Filed under: asperger's syndrome, autism | Tags: asperger's, autism, depression, insomnia
Last summer I learned a valuable lesson; if one tweets that one does not want to wake up in the morning, rather than read it literally (as it was intended) people interpret it to mean one wishes oneself dead; I won’t make that mistake again. However there are times when I just want to sleep and stay asleep because being awake is so miserable; unfortunately those times I most want to sleep are the periods when sleep comes last easily. I feel as if I am unable to stay awake,I find myself nodding off, I lie down in bed, I lie awake, sleep abandons me to my misery.

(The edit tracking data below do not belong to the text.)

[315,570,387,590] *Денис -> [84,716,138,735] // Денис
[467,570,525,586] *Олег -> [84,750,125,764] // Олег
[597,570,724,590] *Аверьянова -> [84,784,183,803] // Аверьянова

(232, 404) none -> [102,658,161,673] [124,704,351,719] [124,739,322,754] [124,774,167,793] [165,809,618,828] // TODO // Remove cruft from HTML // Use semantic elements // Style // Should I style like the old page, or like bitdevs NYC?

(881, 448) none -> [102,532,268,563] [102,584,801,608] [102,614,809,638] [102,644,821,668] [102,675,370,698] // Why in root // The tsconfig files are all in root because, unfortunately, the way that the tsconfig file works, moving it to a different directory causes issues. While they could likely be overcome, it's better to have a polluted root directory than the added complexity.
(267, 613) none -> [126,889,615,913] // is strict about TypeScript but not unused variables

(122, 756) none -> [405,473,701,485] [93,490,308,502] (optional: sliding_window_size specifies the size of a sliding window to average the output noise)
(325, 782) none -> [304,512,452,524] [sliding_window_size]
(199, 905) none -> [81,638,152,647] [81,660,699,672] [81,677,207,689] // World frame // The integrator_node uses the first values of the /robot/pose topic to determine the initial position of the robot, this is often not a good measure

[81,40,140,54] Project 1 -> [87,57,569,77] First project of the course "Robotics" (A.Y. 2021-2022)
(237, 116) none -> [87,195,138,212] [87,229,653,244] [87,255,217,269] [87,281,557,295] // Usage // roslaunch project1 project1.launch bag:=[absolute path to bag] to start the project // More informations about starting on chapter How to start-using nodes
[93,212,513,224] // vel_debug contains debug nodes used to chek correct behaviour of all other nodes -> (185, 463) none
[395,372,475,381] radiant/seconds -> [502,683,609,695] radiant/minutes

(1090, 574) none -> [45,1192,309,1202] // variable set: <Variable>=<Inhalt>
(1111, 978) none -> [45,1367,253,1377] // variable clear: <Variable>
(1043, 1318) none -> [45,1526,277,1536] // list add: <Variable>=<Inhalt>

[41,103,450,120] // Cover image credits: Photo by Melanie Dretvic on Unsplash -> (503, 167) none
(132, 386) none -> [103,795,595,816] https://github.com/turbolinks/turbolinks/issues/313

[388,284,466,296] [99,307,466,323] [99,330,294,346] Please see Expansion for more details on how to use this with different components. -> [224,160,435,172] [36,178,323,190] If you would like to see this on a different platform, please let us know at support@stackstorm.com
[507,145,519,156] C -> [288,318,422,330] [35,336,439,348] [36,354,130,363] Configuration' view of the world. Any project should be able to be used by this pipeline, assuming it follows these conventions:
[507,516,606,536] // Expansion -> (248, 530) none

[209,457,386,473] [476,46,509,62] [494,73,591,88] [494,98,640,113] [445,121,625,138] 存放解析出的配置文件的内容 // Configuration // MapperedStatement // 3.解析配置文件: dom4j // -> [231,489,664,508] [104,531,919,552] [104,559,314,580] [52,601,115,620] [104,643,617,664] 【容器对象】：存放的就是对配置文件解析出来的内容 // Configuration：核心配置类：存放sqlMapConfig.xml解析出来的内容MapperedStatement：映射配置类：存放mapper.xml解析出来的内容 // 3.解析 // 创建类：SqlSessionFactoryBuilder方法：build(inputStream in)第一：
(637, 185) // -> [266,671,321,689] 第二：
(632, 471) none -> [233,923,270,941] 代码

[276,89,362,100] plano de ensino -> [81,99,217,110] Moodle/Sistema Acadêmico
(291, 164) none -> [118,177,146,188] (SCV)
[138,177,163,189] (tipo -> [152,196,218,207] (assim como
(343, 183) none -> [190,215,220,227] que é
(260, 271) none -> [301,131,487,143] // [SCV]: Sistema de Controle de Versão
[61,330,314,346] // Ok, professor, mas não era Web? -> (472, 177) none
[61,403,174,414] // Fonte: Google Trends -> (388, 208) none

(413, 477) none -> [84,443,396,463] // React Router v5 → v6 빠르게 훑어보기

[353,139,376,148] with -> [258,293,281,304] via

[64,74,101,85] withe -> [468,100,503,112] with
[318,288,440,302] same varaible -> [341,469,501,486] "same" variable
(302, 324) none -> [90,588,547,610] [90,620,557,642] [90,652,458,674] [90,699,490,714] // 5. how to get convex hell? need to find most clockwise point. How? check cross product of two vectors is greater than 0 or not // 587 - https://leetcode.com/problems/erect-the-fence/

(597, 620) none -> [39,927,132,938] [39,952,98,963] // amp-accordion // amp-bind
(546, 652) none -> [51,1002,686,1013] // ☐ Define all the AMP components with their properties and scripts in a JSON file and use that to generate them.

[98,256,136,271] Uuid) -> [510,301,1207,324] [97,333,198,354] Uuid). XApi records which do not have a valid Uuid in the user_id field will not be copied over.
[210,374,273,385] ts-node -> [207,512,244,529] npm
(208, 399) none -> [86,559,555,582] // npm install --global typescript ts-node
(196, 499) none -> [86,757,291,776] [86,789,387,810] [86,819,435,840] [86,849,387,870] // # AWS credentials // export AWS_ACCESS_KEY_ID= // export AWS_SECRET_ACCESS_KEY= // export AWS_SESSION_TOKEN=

It is strange but I’m not at all sure my mind is having a particularly depressing conversation with itself, content wise perhaps it isn’t, but it feels as if it is. It is as if all the hollowness of this pointless little world is waiting to ambush me the moment there is nothing to distract my mind. Silence feeds the insanity; I say insanity because it is not logical, I know that I have a purpose and that I matter to several people, but I can’t feel it, I don’t feel it, for all the meaning I calculate my life to have all I feel is nothing (Can one feel nothing, can one feel emptiness?).
I know I’m slipping into the pit again and so I’m writing (technically, I suppose, I’m Swyping). I posted a #FollowFriday tweet today, I have been to the cinema; home alone is a bad place to be, and reading is a struggle right now. I need distraction like a drug, meditation and equanimity have become estranged to me, and so only distraction can keep the misery at bay.
This will pass, I’m sure, it always has. I can assure anyone that, while I would love to hibernate for a while, I want to live to a ripe old age, I just don’t feel like it right now, but past experience tells me I will again, I will come through this as I always have. I just wish I could stop these stupid, illogical, irrelevant tears and sleep! Oh well, back to bed, and always remember, “A problem shared is a problem doubled.” Goodnight (he said optimistically).